Marketplace (ACA) plans
Coverage bought through HealthCare.gov or a state-based exchange, with federal benefit standards and state insurance oversight. See Marketplace plans.
Medicare & Medicaid
Federal Medicare and state Medicaid are not private insurance—they have their own enrollment, benefits, regulators, and appeal systems. Depth guides live under Medicare & Medicaid within Insurance, including:
- Medicare basics and Original Medicare
- Medicare Advantage and Medicare Part D
- Medicaid basics, Medicaid managed care, and Medicaid fee-for-service
- Dual-eligible patients
TRICARE, VA, Indian Health Service, and short-term plans are not covered here yet—identify the program from the patient's card and official enrollment materials.
How to tell what you have
Look at the insurance card, the denial letter, and any enrollment materials. Ask:
- Does the card say Medicare or show a Medicare number? If yes, confirm whether it is Medicare Advantage (Part C) or another Medicare product.
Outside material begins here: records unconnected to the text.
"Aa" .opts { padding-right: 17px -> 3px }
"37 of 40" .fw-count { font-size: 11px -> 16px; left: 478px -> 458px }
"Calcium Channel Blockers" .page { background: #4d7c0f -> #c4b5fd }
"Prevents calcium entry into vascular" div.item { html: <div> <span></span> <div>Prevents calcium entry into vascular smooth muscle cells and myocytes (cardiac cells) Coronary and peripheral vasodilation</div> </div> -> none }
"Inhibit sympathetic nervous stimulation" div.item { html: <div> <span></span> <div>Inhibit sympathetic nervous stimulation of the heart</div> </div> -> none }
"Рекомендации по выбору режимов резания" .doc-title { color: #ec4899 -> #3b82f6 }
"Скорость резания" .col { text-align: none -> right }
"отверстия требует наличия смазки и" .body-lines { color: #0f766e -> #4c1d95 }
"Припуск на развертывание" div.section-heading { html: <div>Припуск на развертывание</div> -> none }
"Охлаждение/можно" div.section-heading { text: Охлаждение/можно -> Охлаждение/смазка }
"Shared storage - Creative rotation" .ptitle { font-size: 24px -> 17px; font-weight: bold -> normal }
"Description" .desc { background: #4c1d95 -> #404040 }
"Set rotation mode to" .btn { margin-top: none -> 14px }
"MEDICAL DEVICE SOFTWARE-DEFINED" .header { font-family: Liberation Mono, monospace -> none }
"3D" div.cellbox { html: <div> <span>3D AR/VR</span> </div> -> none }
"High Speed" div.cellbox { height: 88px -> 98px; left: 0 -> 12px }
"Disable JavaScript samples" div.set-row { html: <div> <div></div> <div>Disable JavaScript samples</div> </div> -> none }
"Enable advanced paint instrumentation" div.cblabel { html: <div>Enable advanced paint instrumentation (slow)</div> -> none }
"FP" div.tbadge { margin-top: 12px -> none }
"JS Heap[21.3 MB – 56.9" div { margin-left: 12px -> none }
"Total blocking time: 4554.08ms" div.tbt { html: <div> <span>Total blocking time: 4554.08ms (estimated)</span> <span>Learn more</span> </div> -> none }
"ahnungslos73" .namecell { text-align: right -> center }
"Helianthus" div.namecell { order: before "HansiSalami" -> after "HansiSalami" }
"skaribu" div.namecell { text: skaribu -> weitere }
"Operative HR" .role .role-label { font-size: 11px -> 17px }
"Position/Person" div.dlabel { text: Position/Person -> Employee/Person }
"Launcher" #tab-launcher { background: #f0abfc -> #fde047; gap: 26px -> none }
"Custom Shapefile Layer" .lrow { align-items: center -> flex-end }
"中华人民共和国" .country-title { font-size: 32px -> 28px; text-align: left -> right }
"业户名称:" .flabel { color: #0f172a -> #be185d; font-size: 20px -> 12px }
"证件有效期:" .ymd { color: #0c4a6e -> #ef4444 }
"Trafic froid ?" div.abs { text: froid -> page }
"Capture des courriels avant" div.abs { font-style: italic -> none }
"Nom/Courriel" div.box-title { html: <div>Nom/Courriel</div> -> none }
- Does paperwork say Medicaid, a state program name, or a managed care plan like Molina, Anthem Medicaid, or UnitedHealthcare Community Plan? That suggests Medicaid managed care in many states.
- Was coverage bought on HealthCare.gov or a state exchange, or does the plan document say Qualified Health Plan (QHP)? That points to Marketplace coverage.
- Is coverage through an employer? Check whether materials say self-funded, self-insured, ERISA, or administered by a TPA. If not, it may still be fully insured through a major insurer name.
When still unsure, call the number on the card and ask: "Is this plan fully insured or self-funded?" "Who is the regulator for appeals?" Request the answer in writing. For state-specific regulator lists, use State insurers & legislation on the Insurance topic page.
Denials and regulators at a glance
Every plan type uses an appeal to challenge a specific denial or coverage decision. A regulator complaint is different—it asks an agency whether the company followed the rules. See Complaints to regulators.
At a high level:
- Fully insured employer and Marketplace plans: state insurance department often plays a large role; external review may be available in many states.
- Self-funded ERISA employer plans: federal ERISA and Department of Labor oversight; state insurance department authority is often limited for the plan itself.
- Medicare (all parts): Medicare appeal levels and CMS—see Medicare appeals & grievances.
- Medicaid: plan grievance/appeal plus state Medicaid agency and fair hearings.
Build your record the same way regardless of plan type—see Building a strong appeal packet.
Where to go next
Open the guide that matches the patient's coverage. For private plans, use the links below and the Appeals Roadmap. For Medicare or Medicaid, open the Medicare & Medicaid hub.
Bottom line
Plan type is not a technical detail—it is the frame for every appeal and complaint. Identify coverage first, use the matching plan-type guide, then follow the Appeals Roadmap with the right regulator and external review options in mind.